Now as to his assumption a convention is far off and the feds will not do it. The difference between nullification and a convention constitutionally is this: nullification puts those who advocate it against judges, the law, the Constitution and the feds giving them the advantage. A convention does the exact opposite. Unlike nullification that cannot be explained or justified by reference to a constitutional clause, Article V mandates a convention and thus the law, the judges etc. have to view refusal, that is to say, nullification by the feds as a violation of the law which it is.

 

He favors nullification yet says he doesn't think a convention will work. So, in effect, he supports the federal government doing the very thing he himself supports, nullification of provisions of the Constitution. The only difference between him and the "stinking judges" and feds he talks about is not whether the Constitution is nullified but which parts. In reality therefore there is no difference between him and those he criticizes.

 

 

 

jeff2
jeff2

 @BillWalker "The question the author ignores is whether the Constitution permits what he advocates and it does not.

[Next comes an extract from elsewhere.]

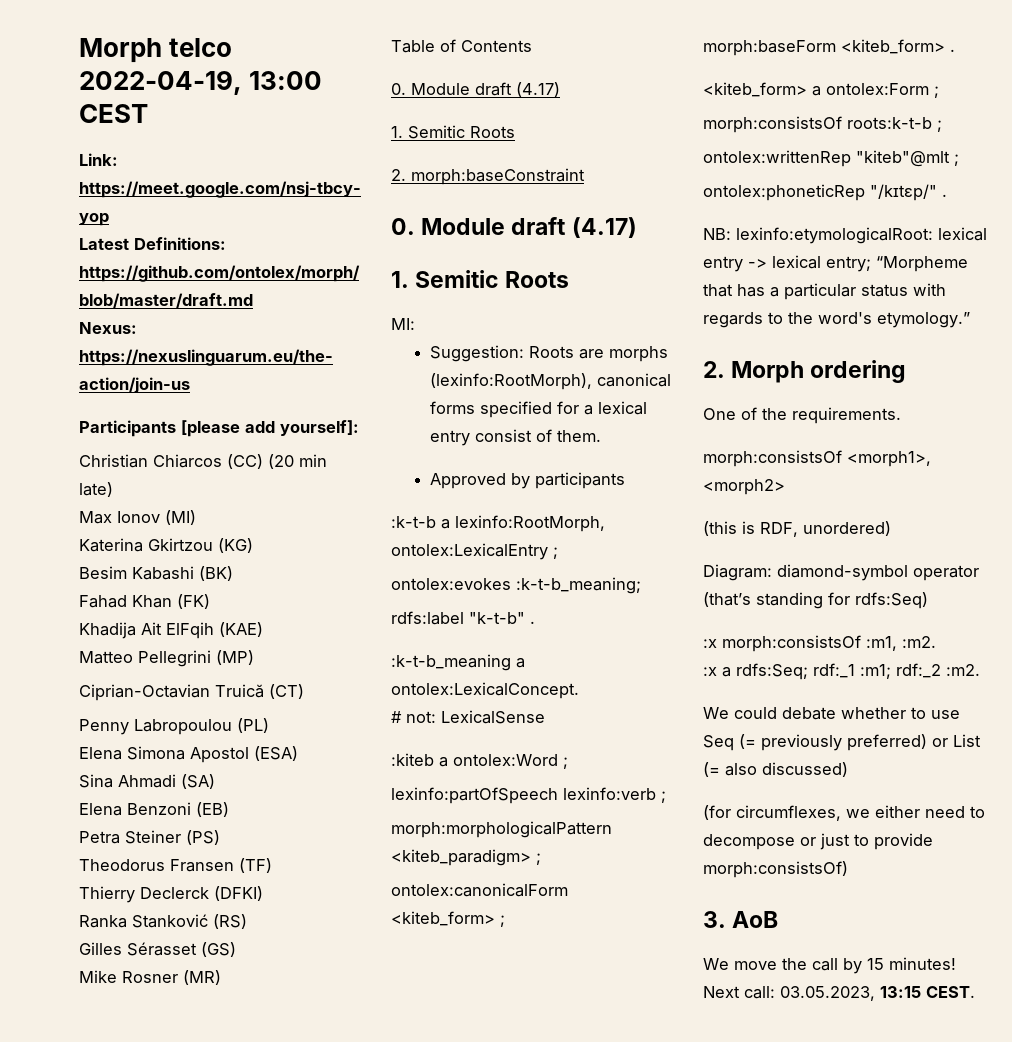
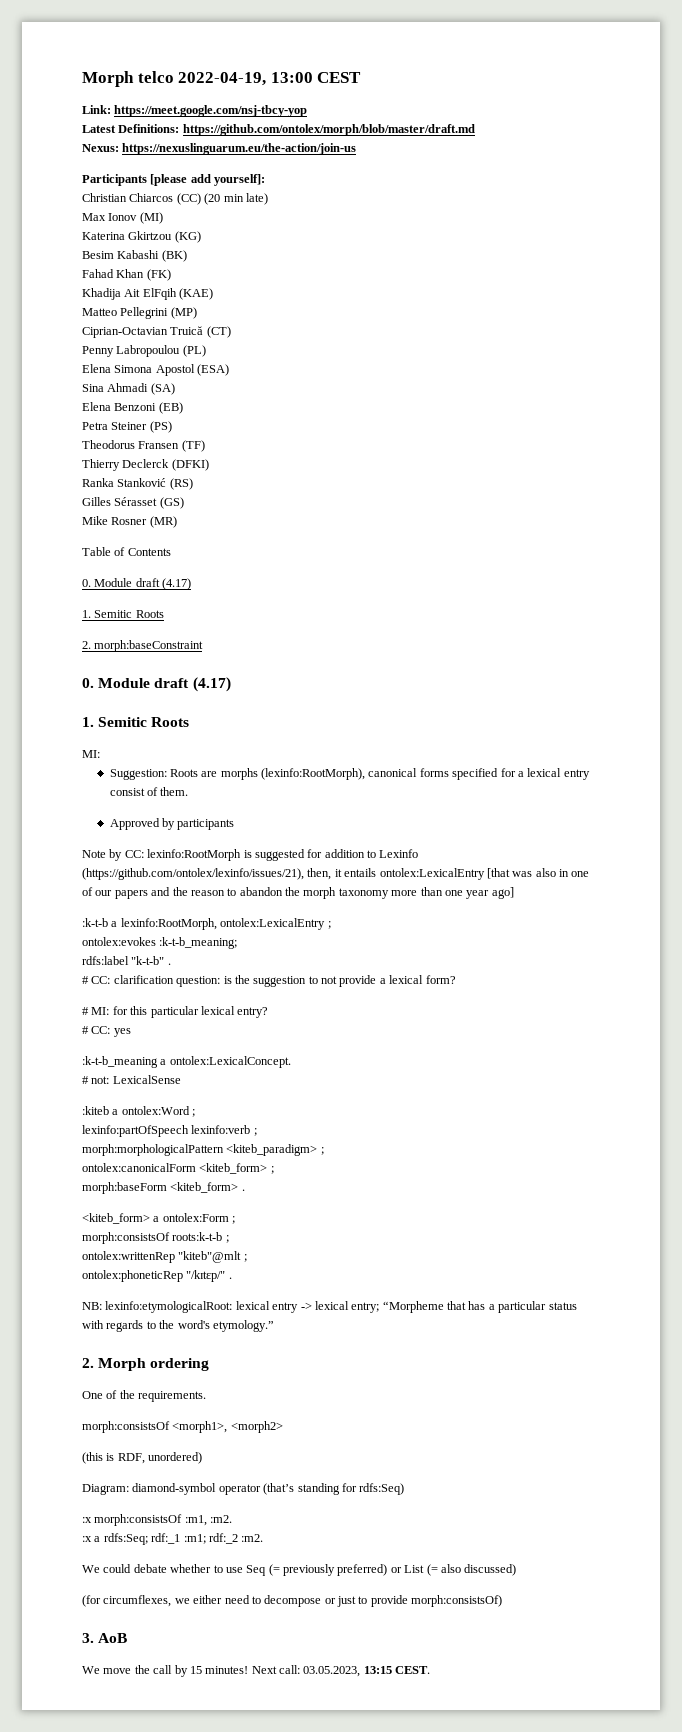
+ Note by CC: lexinfo:RootMorph is suggested for addition to Lexinfo (https://github.com/ontolex/lexinfo/issues/21), then, it entails ontolex:LexicalEntry [that was also in one of our papers and the reason to abandon the morph taxonomy more than one year ago]
+ # CC: clarification question: is the suggestion to not provide a lexical form?
+ # MI: for this particular lexical entry?
+ # CC: yes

It clearly states in the Constitution that it is supreme law and that all state officials are bound to its terms."

 

Actually, the Constitution states that all laws "made in Pursuance" of the Constitution are supreme.   If the Constitution does not authorize the law in question, then, it is not supreme or binding on anyone.   And, yes, the Supreme Court has told us so from time to time.   Federal laws have been held to be Unconstitutional.  Thus, they are NOT supreme and bind nobody. 

 

What the Constitution does NOT say is that a federal law IS Constitutional until the Supreme Court says it is not.  Thus, since you propose that federal laws can only be nullified by the US Supreme Court, show us where it says that in the Constitution.   Is there any provision that says, "All federal laws, whether or not made in pursuance of the Constitution, are the supreme law and binding on all states until the Supreme Court gets around to deciding that the ones made not in pursuance are not binding?"

 

I don't see any provision like that, and my belief is that when a person claims power over others - i.e., "We, the feds, can make all these laws and bind you"  - it seems the burden ought to be on the one claiming such power to prove the source of his power.   It simply is not there.

 

You state further, "It clearly states in the Tenth Amendment that those authorities assigned the states are the states and those assigned the federal government are the federal government. Hence, "nullification" of federal laws is a FEDERAL matter, not state."

 

It does not say that in the 10th Amendment.   The Constitution does not "assign" any authority to the states.   Rather, it takes certain authorities away from the states and gives them to the feds.   The 10th Amendment says, everything that was not taken and given to the feds remains with the states.   That's quite a big difference from the way you described it.

 

Finally, regarding a convention, most definitely, this is a more onerous avenue to seek relief.   If a law is Unconstitutional, is it binding?   Certainly not.   Even fed apologists know that the US Supreme Court has stricken federal laws from time to time, and we know for a fact that Unconstitutional laws are not binding.   If they are not binding, why do we need to form any groups and hope a super majority of states will change the Constitution?   This is bass-ackward.   A convention would be needed to make the bad law Constitutional.  In fact, I don't think nullification is necessary.   When a law is Unconstitutional, it is void.   The US SCt says this.   I believe it.  

jeff2
jeff2

I agree.   To put the issue more squarely to your friend, you could ask, using the Sheriff Mack case which held part of the Brady Law Unconstitutional, "What happens when a state nullifies a federal statute that the feds later come to declare was Unconstitutional to begin with?"  

 

The SCt obviously said the statute is void and not law.   This obviously means the states were not required to comply with it.   Does this not at least implicitly equate to a recognition that nullification is valid - at least when it is done rightly?